Israeli women students in biology, chemistry and medicine comprise half of the students, but those learning engineering, mathematics and physics are a minority, close to 20%.

Specifically, in mechanical engineering women constitute only 9%; aeronautical engineering 16%; electronics engineering 18%; mathematics, computer science and civil and environmental engineering 22%; and 24% in physics.

According to the Science Ministry, similar statistics about women students in science have been released by the European Union.

Among EU countries, Israel is rated “good” in the exact science and engineering.

Peri said that women constituted one-third of outstanding students at the Technion last year, but only one woman student was accepted to its program for outstanding students in 2012 compared to eight during the year before.
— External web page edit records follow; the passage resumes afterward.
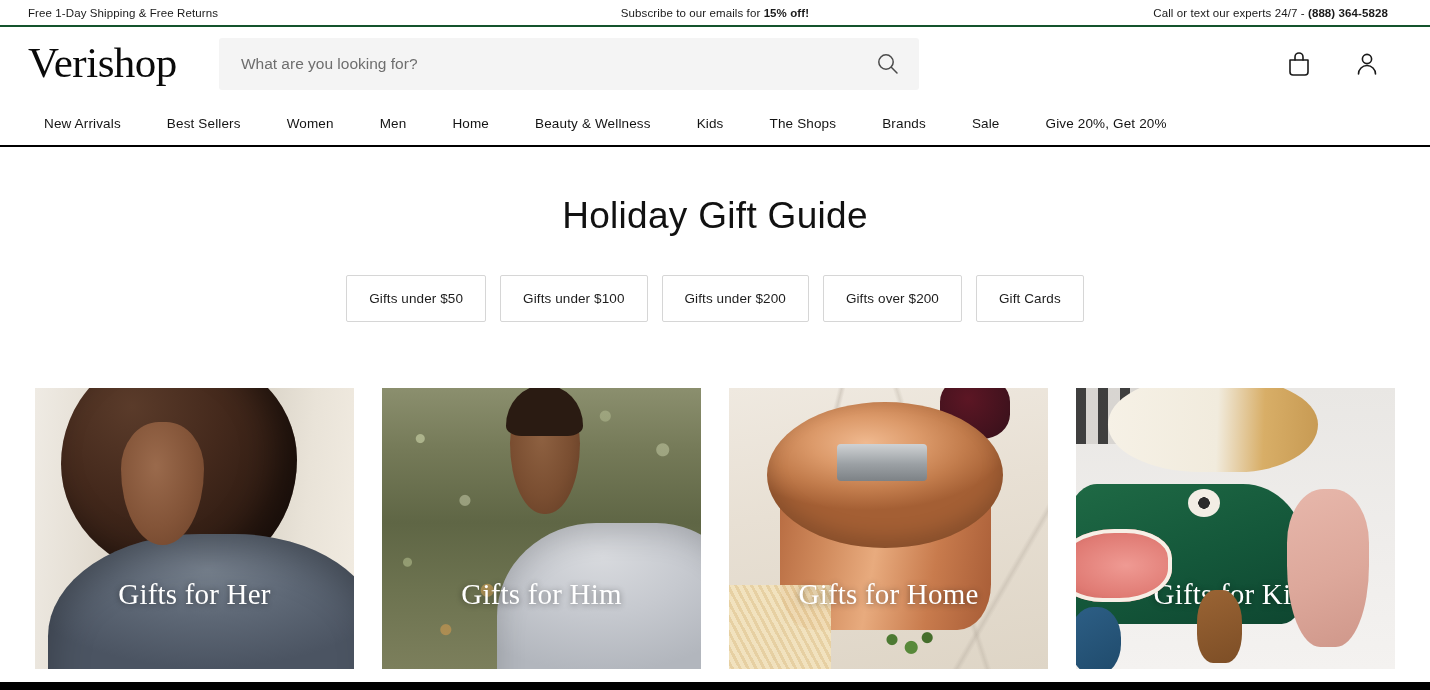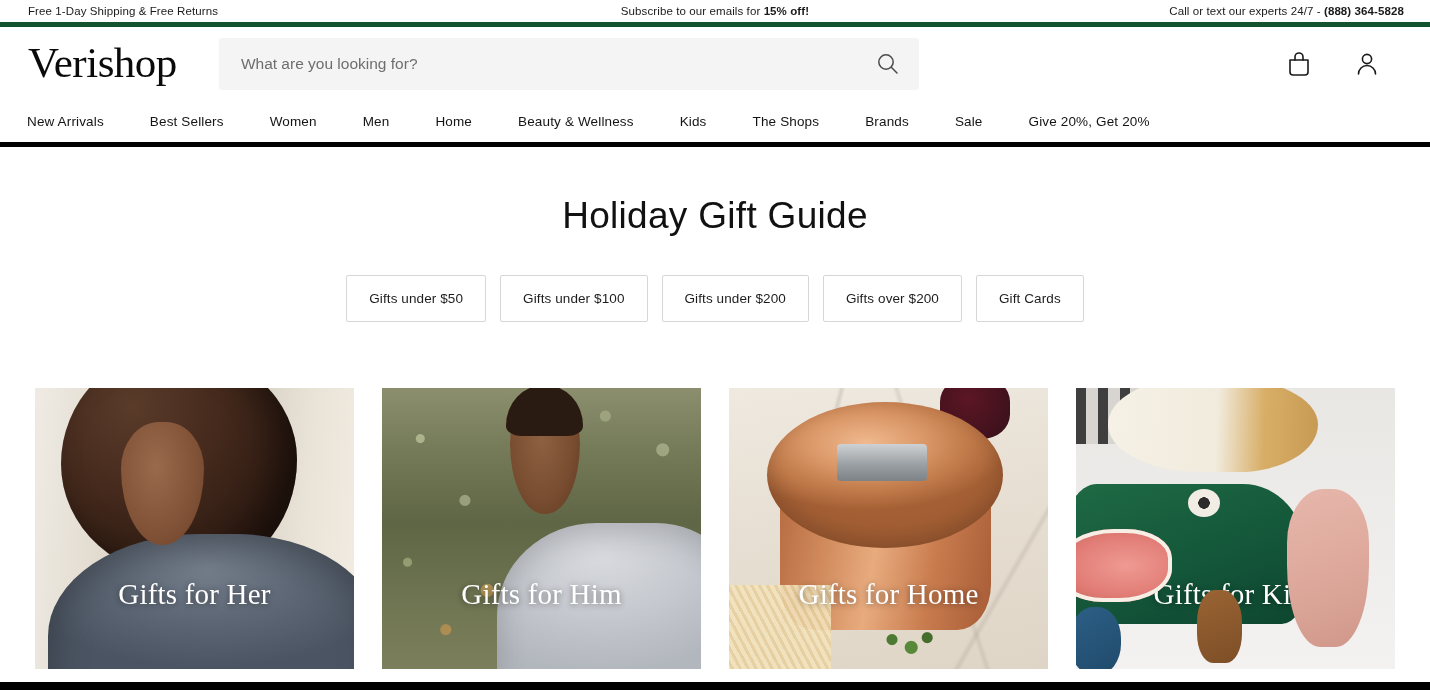--- a/index.html
+++ b/index.html
@@ -20,7 +20,7 @@
     display: flex;
     align-items: center;
     background: #ffffff;
-    border-bottom: 5px solid #14532d;
+    border-bottom: 2px solid #14532d;
     font-size: 11.5px;
     letter-spacing: 0.1px;
     color: #1a1a1a;

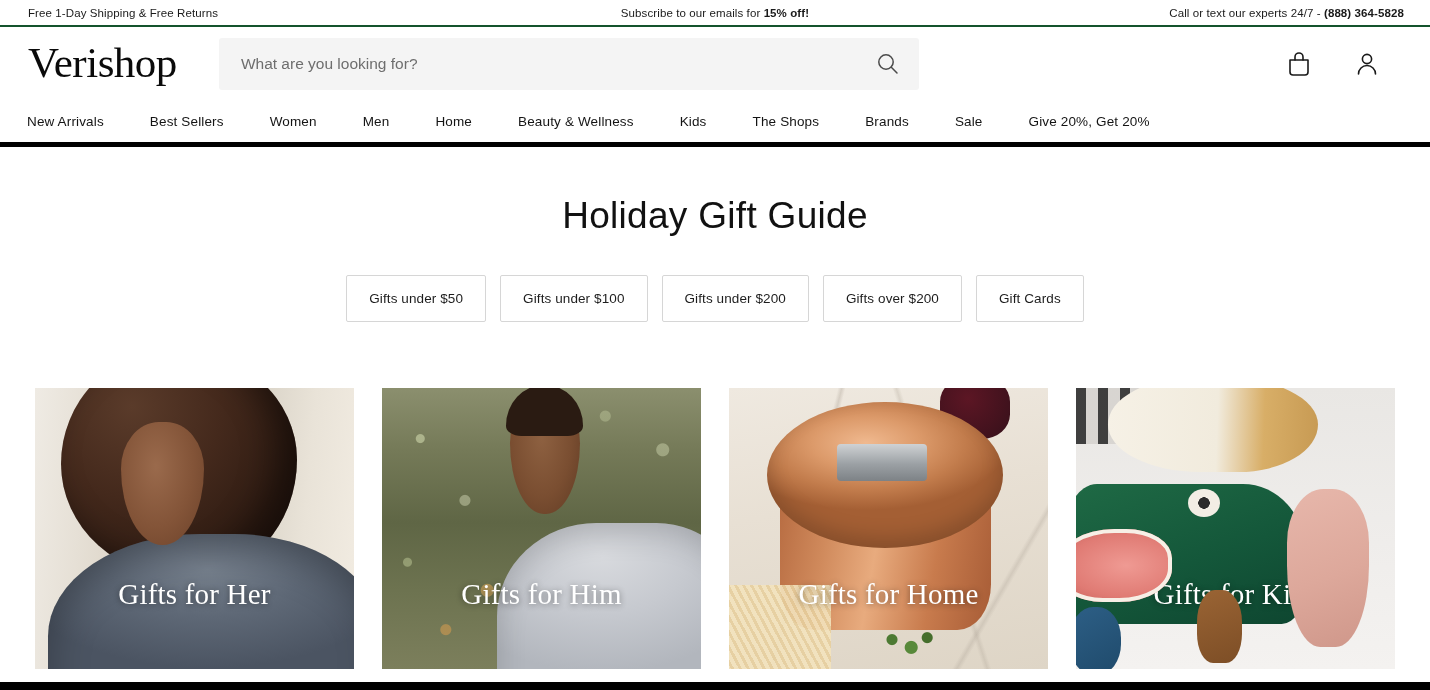--- a/index.html
+++ b/index.html
@@ -27,7 +27,7 @@
   }
   .announce-left   { position: absolute; left: 28px; }
   .announce-center { position: absolute; left: 50%; transform: translateX(-50%); }
-  .announce-right  { position: absolute; right: 26px; }
+  .announce-right  { position: absolute; right: 42px; }
   .announce-bar b  { font-weight: 700; }
 
   

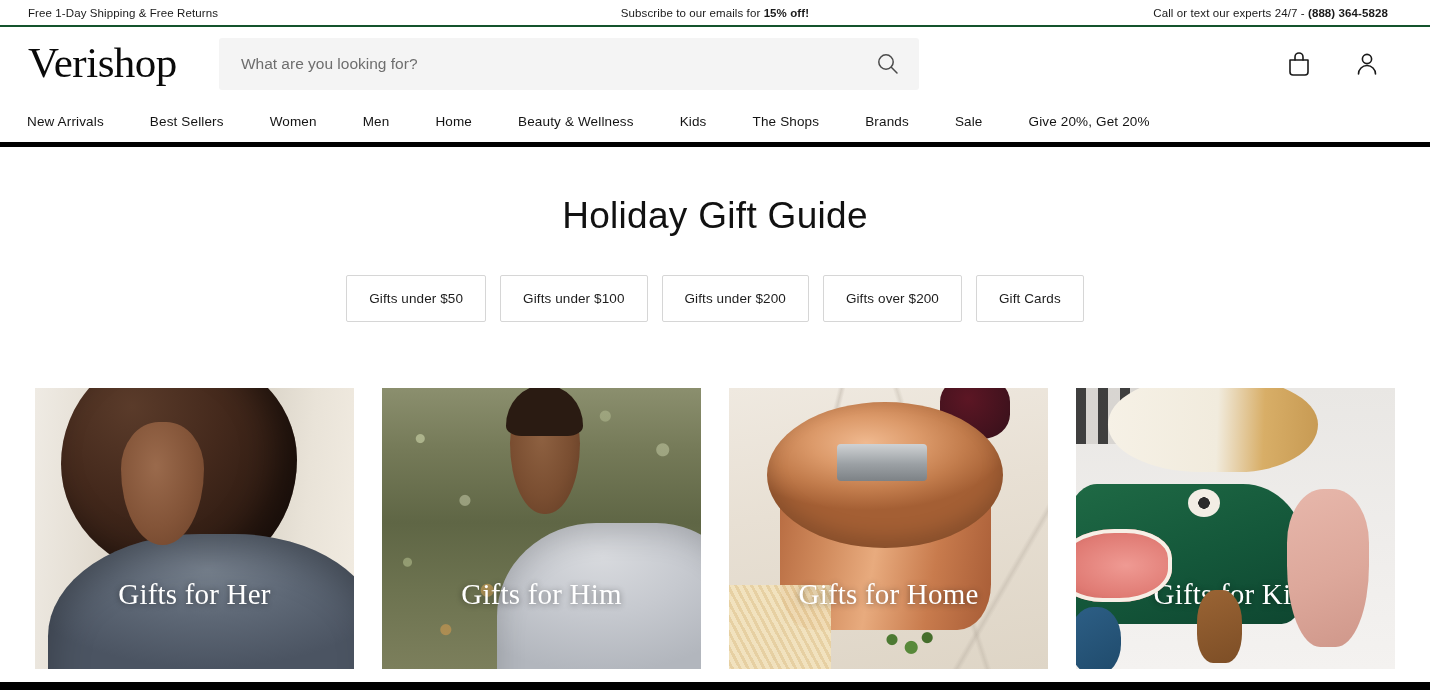--- a/index.html
+++ b/index.html
@@ -110,10 +110,10 @@
     height: 46px;
     display: flex;
     align-items: center;
-    padding: 0 27px;
+    padding: 0 44px;
     gap: 46px;
     background: #ffffff;
-    border-bottom: 5px solid #000000;
+    border-bottom: 2px solid #000000;
   }
   .nav-item {
     font-size: 13.5px;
Nevertheless, he added, the Technion works proactively to advance women there and hold seminars for new women students and tries to find women for the faculty.

In computer sciences and electronics, women are only 30% of all students, compared to 42% in math and 63% in biology.

Just 28% of university teaching staff in Israel are women, which ranks Israel 30 out of 31 in the EU.

At the Technion, however, which makes special efforts, there are 87 women on the teaching staff this year compared to 82 last year.

Erez said that there are two critical points in the career path of women in science – when they choose whether to take advanced math and scientific subjects in high school and when they need to go abroad for post-doctoral research. It is very hard for women with husbands and families to move the whole family and funding is hard to get, she added.

Peri said his ministry is making special efforts to increase the number of women in science professions through special programs that look for teenagers in the periphery and try to persuade them to go into these fields. They also give them role models and advisors to accomplish this, as well as general scholarships for women master’s and doctoral degree students.

He concluded that the subject of women in science is “of national importance to the society and economy.

“The ministry has set a target to advance awareness of science among girls and women and encourage them to go into professions in which there is a shortage of personnel but that are critical to the future strength of Israel.”